_SUPPLIED MATERIAL_
○ ○ ○

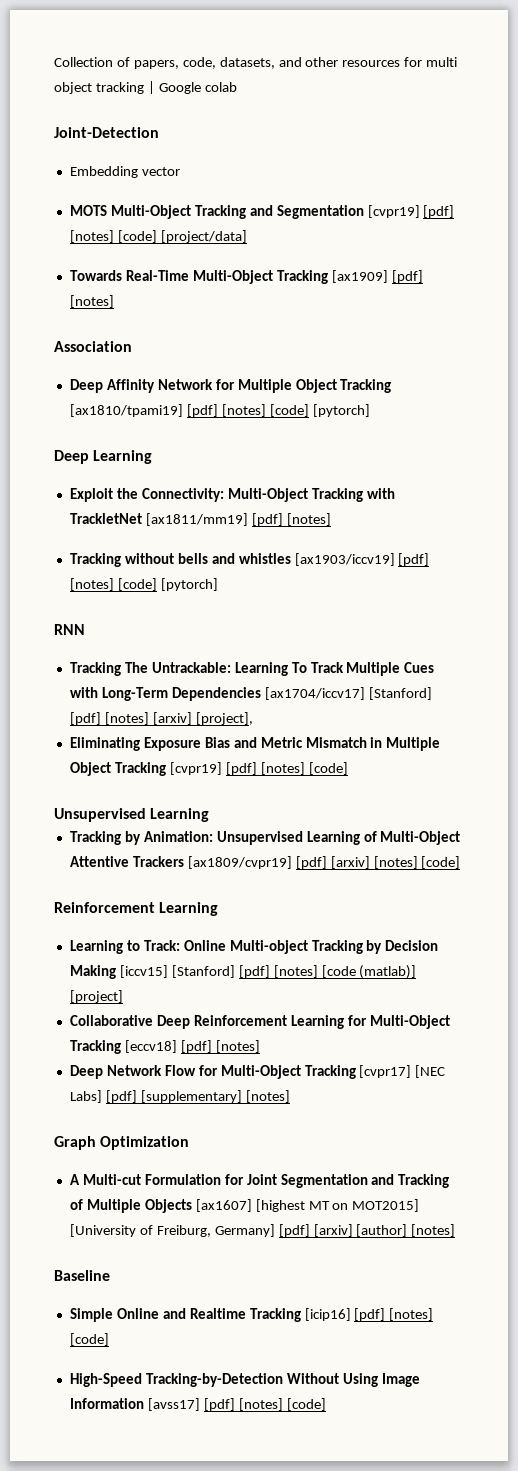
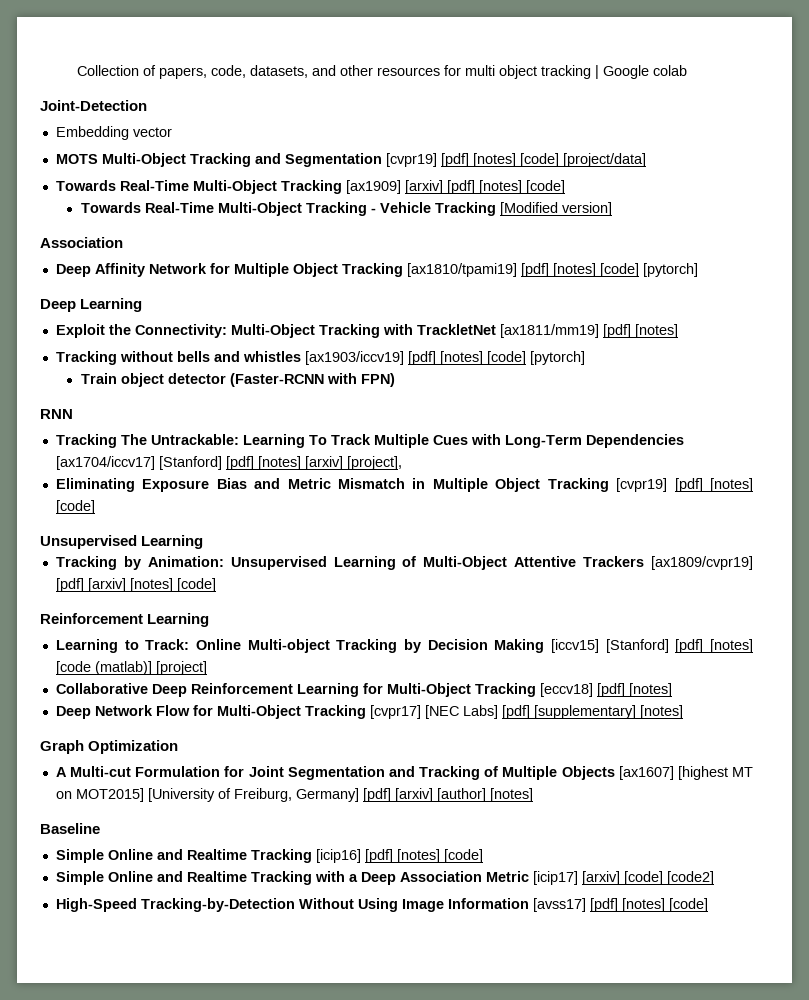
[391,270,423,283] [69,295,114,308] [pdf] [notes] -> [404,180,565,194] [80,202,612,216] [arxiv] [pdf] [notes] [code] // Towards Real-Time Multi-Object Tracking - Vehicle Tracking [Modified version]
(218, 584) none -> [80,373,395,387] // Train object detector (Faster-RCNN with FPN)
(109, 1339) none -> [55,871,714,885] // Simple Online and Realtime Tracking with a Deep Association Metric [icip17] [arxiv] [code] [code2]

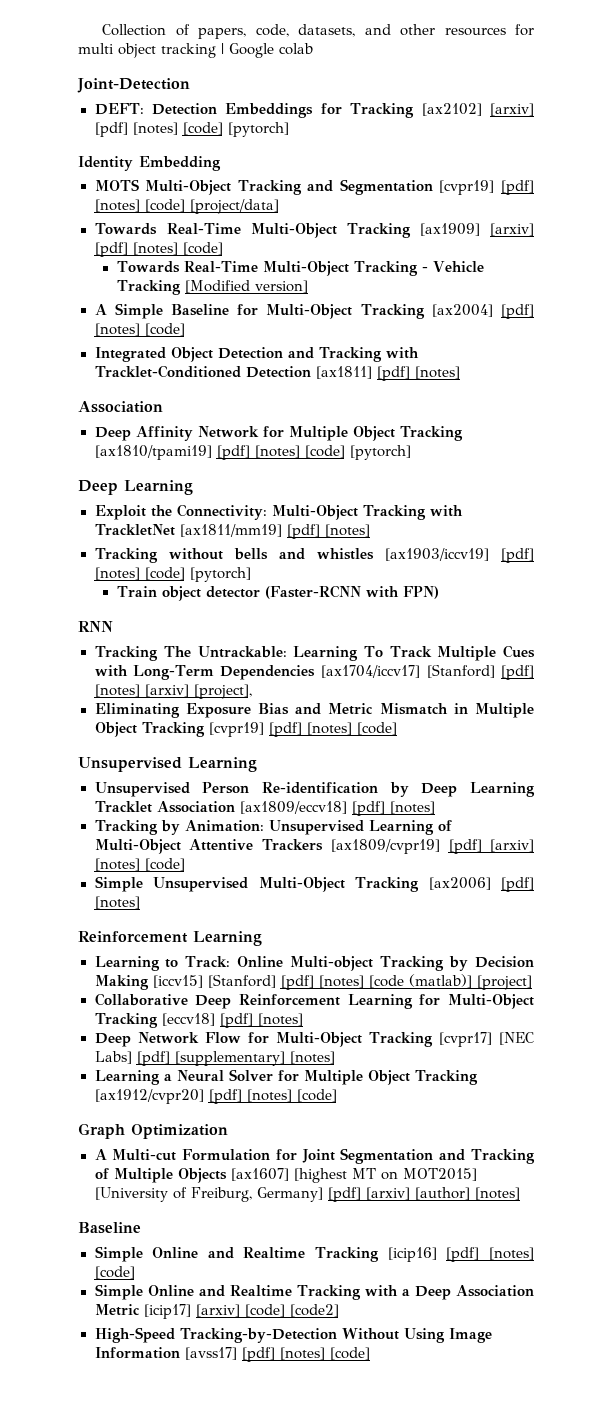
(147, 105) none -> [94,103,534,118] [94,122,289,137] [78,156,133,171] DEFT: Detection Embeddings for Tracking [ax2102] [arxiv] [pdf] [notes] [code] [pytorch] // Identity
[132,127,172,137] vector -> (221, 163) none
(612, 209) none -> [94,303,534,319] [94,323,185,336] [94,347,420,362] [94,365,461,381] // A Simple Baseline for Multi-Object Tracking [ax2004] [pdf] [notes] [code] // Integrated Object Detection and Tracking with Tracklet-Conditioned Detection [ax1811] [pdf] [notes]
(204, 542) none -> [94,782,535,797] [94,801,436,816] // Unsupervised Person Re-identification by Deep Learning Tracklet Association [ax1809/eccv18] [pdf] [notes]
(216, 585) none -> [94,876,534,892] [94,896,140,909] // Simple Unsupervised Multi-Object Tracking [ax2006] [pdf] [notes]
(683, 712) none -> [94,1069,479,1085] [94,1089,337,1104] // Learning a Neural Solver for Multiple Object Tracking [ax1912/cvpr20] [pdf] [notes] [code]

○ ○ ○

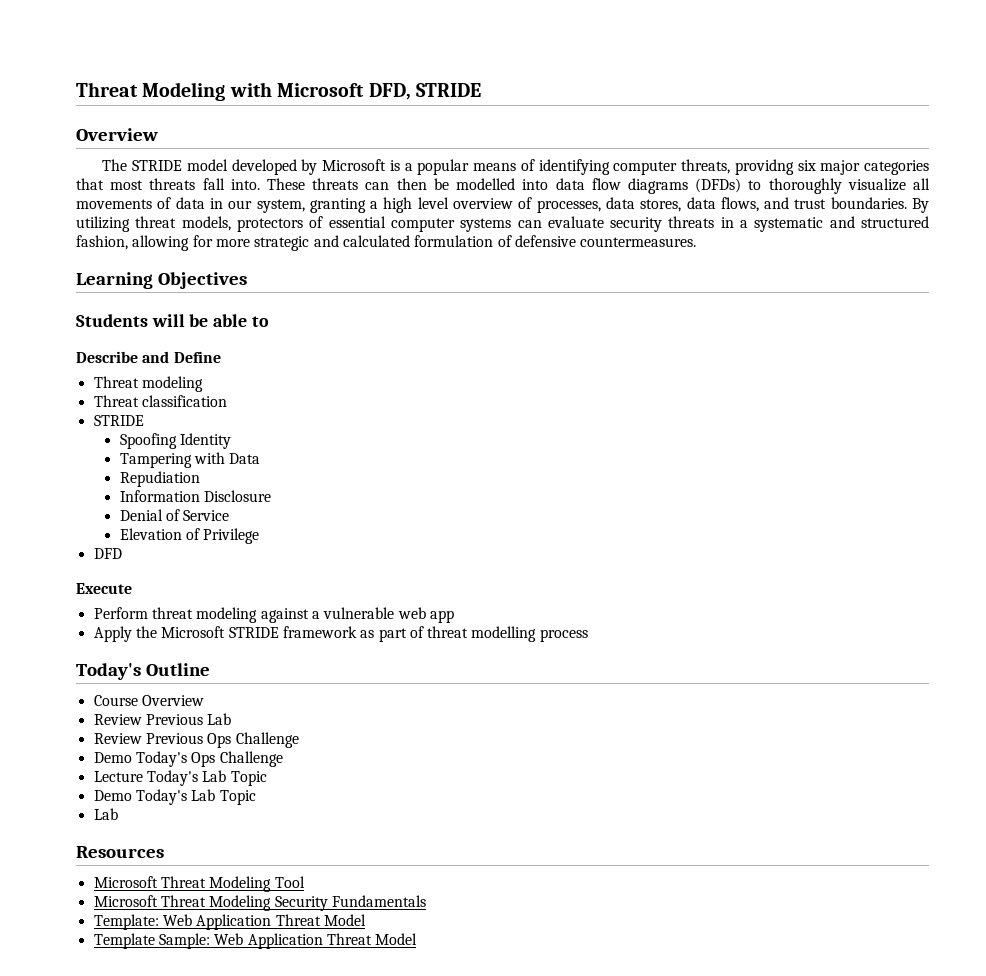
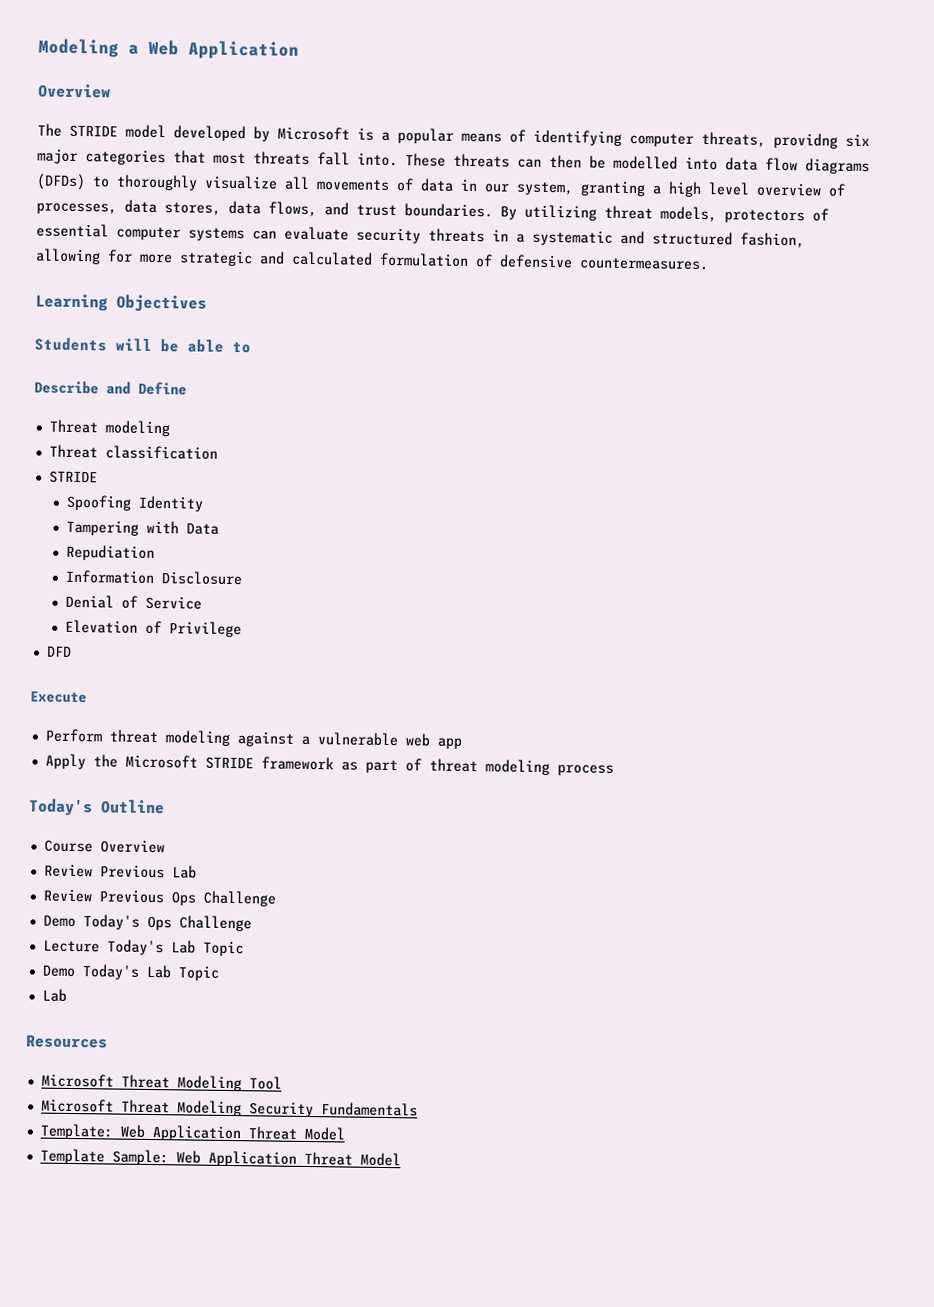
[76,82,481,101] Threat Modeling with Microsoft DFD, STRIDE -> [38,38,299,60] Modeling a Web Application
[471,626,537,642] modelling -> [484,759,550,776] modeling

○ ○ ○

_HOW TO COMPLETE THIS TASK_
Reproduce, character for character, only the lines of the preceding data that start at the line with "[391,270,423,283] [69,295,114,308] [pdf]" and end at the line with "(109, 1339) none", both included.

_RESPONSE_
[391,270,423,283] [69,295,114,308] [pdf] [notes] -> [404,180,565,194] [80,202,612,216] [arxiv] [pdf] [notes] [code] // Towards Real-Time Multi-Object Tracking - Vehicle Tracking [Modified version]
(218, 584) none -> [80,373,395,387] // Train object detector (Faster-RCNN with FPN)
(109, 1339) none -> [55,871,714,885] // Simple Online and Realtime Tracking with a Deep Association Metric [icip17] [arxiv] [code] [code2]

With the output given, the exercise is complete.